Convergence theorem:

Convex, L-smooth: f(x_T) − f* ≤ L||x₀−x*||²/(2T). Convergence: O(1/T).
μ-strongly convex, L-smooth: ||xₜ−x*||² ≤ (1−μ/L)ᵗ ||x₀−x*||². Convergence: O(exp(−t/κ)).

Nesterov Acceleration (1983): adds “momentum” from the previous iteration:

yₜ = xₜ + (t−1)/(t+2)·(xₜ−xₜ₋₁) (momentum step) xₜ₊₁ = yₜ − (1/L)∇f(yₜ) (gradient step)

Convergence: O(1/t²) for convex functions — optimal for first-order methods! Doubling t reduces error 4-fold (vs 2-fold for GD).

Proximal Methods

Many ML problems have form: min_x f(x) + g(x), where f is smooth convex (e.g., MSE), g is nonsmooth convex (e.g., λ||x||₁ for LASSO).

Proximal operator: prox_{αg}(v) = argmin_x {(1/2)||x−v||² + αg(x)}. Has analytic solution for many g:

g(x) = λ||x||₁: prox = sign(v)·max(|v|−αλ, 0) (soft-thresholding)
g(x) = λ||x||₂: prox = max(1−αλ/||v||, 0)·v (projection onto the ball)
g = I_C (indicator of convex set C): prox = projection onto C

ISTA (Iterative Shrinkage-Thresholding Algorithm):

xₜ₊₁ = prox_{αg}(xₜ − α∇f(xₜ))

Step 1: gradient step on f. Step 2: proximal step on g. Convergence: O(1/t) for convex functions.

FISTA: Nesterov acceleration for ISTA → O(1/t²). De facto standard for LASSO with theoretical guarantees.
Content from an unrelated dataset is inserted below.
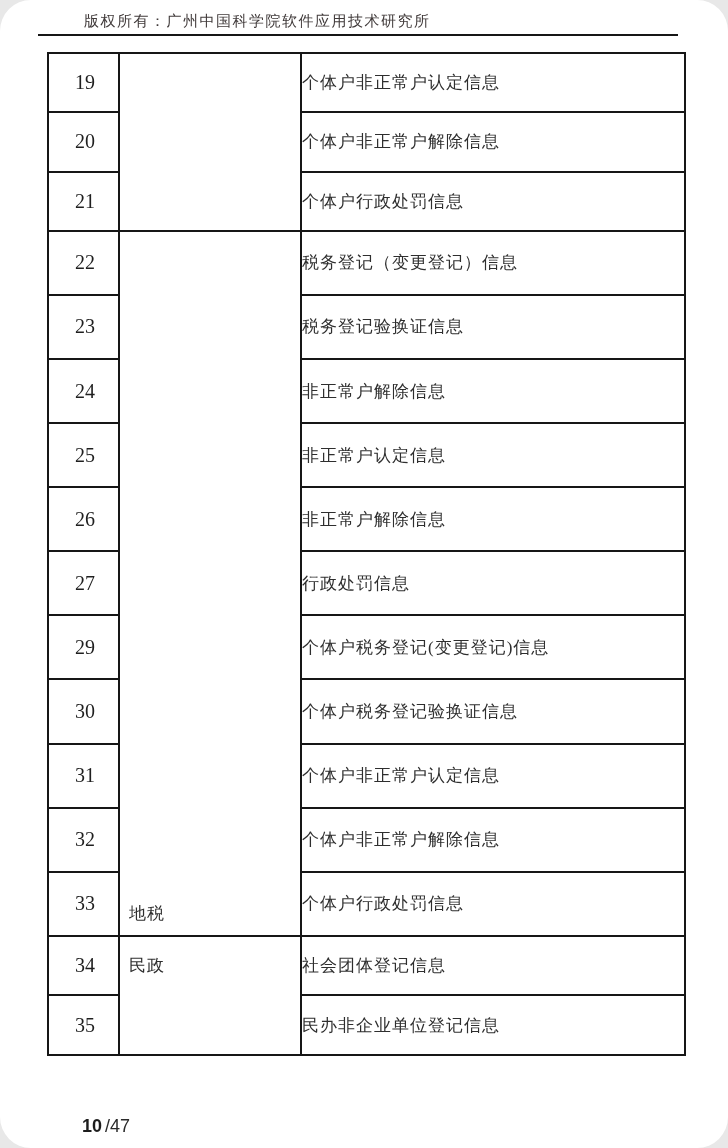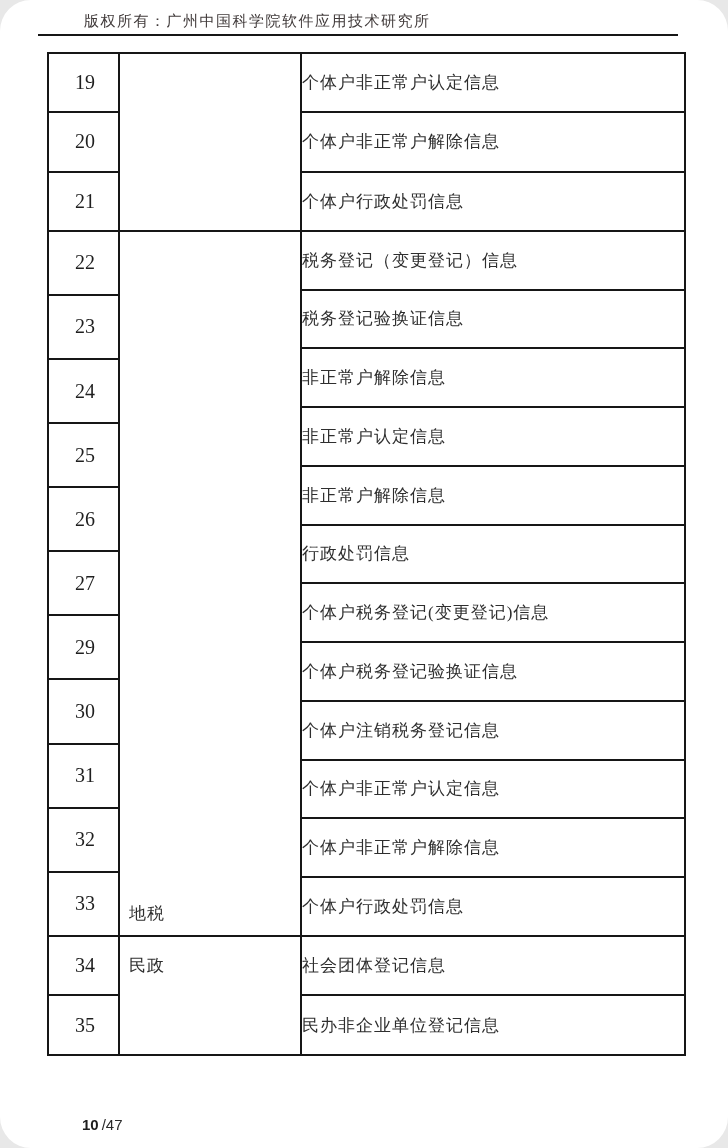"个体户注销税务登记信息" div.info-cell { html: <div>个体户注销税务登记信息</div> -> none }
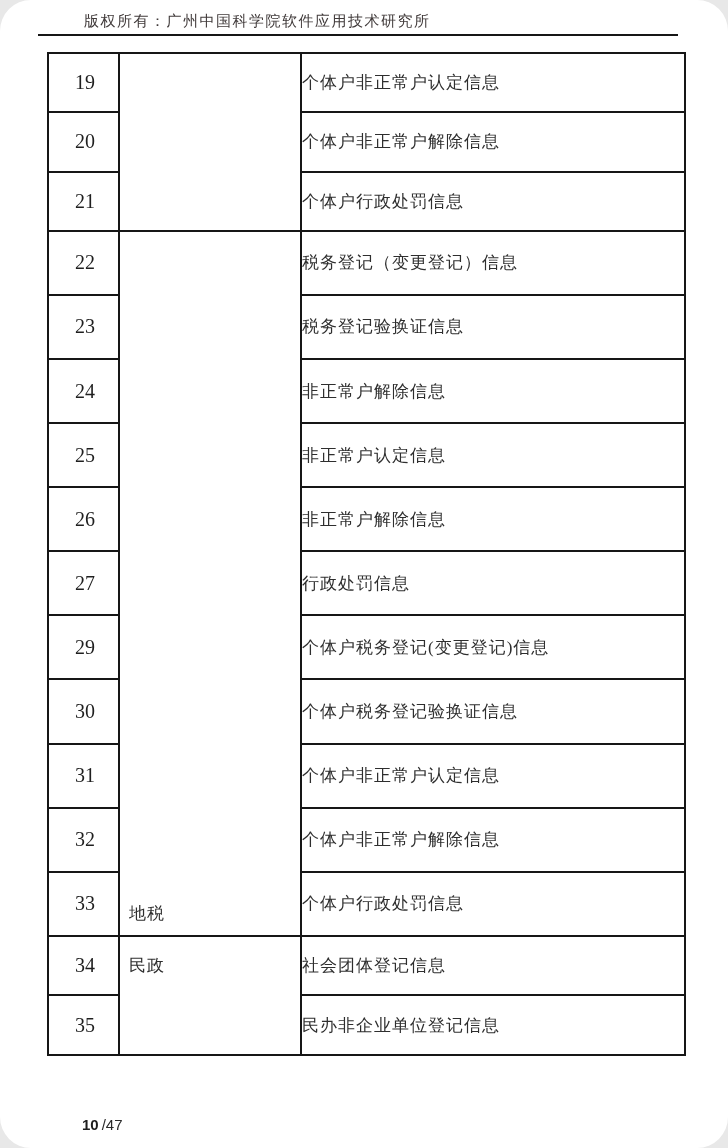"10 /47" .footer { font-size: 15px -> 18px }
ADMM: Decomposition of the Problem

Constrained problem: min f(x) + g(z), subject to Ax + Bz = c. Examples: distributed ML, portfolio optimization.

Augmented Lagrangian: L_ρ(x,z,y) = f(x) + g(z) + yᵀ(Ax+Bz−c) + (ρ/2)||Ax+Bz−c||²

ADMM steps: x^{k+1} = argmin_x L_ρ(x, z^k, y^k) z^{k+1} = argmin_z L_ρ(x^{k+1}, z, y^k) y^{k+1} = y^k + ρ(Ax^{k+1} + Bz^{k+1} − c)

Each step is a simple optimization (often analytic). Parallelizable: x-steps are independent by blocks. Used in distributed optimization, portfolio selection with constraints.

Coordinate Descent

Idea: instead of optimizing all variables at once — optimize one variable, fixing the others: min_{x_j} f(x₁,...,x_{j−1}, x_j, x_{j+1},...,x_n).

For LASSO analytically: x_j^* = (1/n)soft-thresh_{λ}(zⱼ), where zⱼ = xⱼ − (Aᵀ(Ax−y))ⱼ. Randomized coordinate descent (randomized CD): at each iteration pick j randomly → O(n/T) convergence. Used in liblinear (SVM), word2vec.

Numerical Example

LASSO: y = Xβ* + ε, n=100 observations, p=500 features, true β* is 10-sparse. λ = 0.1·||Xᵀy||_∞.

ISTA: 1000 iterations, α=1/L, final MSE = 0.023. FISTA: same 1000 iterations, MSE = 0.0018 (13 times better). Coordinate descent (sklearn): 200 iterations, MSE = 0.0015 (faster in practice). ISTA finds 12 nonzero coefficients (2 extra), FISTA and CD — exactly 10.

Assignment: Implement ISTA and FISTA for LASSO on synthetically generated data (X ∈ ℝ^{100×500}, s=20 nonzero). Plot convergence curves (log(f(xₜ)−f*) vs t) for both methods. Theoretically, FISTA converges as O(1/t²), ISTA — O(1/t). Validate theoretical rates empirically. Implement ADMM for Ridge regression with the sum constraint Σxⱼ = 1.